[What is being asked]
Every line holding the string "shipping" should be copied from the listing.

[Recorded information]
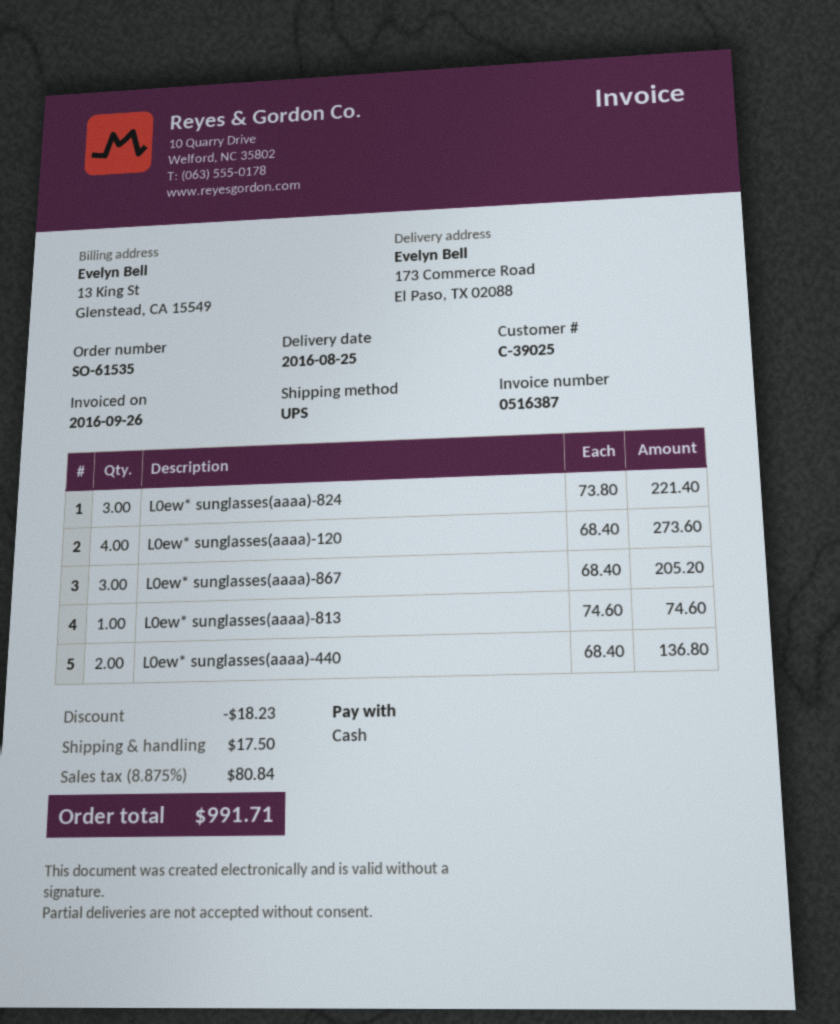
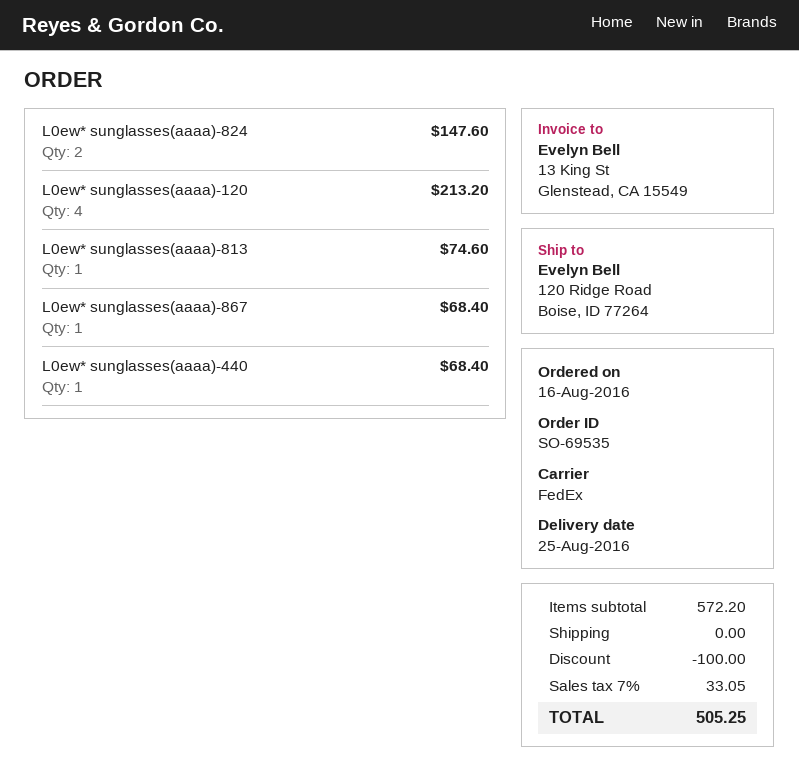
order number: SO-61535 -> SO-69535
shipping method: UPS -> FedEx
ship to: 173 Commerce Road, El Paso, TX 02088 -> 120 Ridge Road, Boise, ID 77264
L0ew* sunglasses(aaaa)-824: 3 for 221.40 -> 2 for 147.60
L0ew* sunglasses(aaaa)-120: 4 for 273.60 -> 4 for 213.20
L0ew* sunglasses(aaaa)-867: 3 for 205.20 -> 1 for 68.40
L0ew* sunglasses(aaaa)-440: 2 for 136.80 -> 1 for 68.40
discount: 18.23 -> 100.00
shipping: 17.50 -> 0.00
tax: 8.875% = 80.84 -> 7% = 33.05
total: 991.71 -> 505.25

[Result below]
shipping method: UPS -> FedEx
shipping: 17.50 -> 0.00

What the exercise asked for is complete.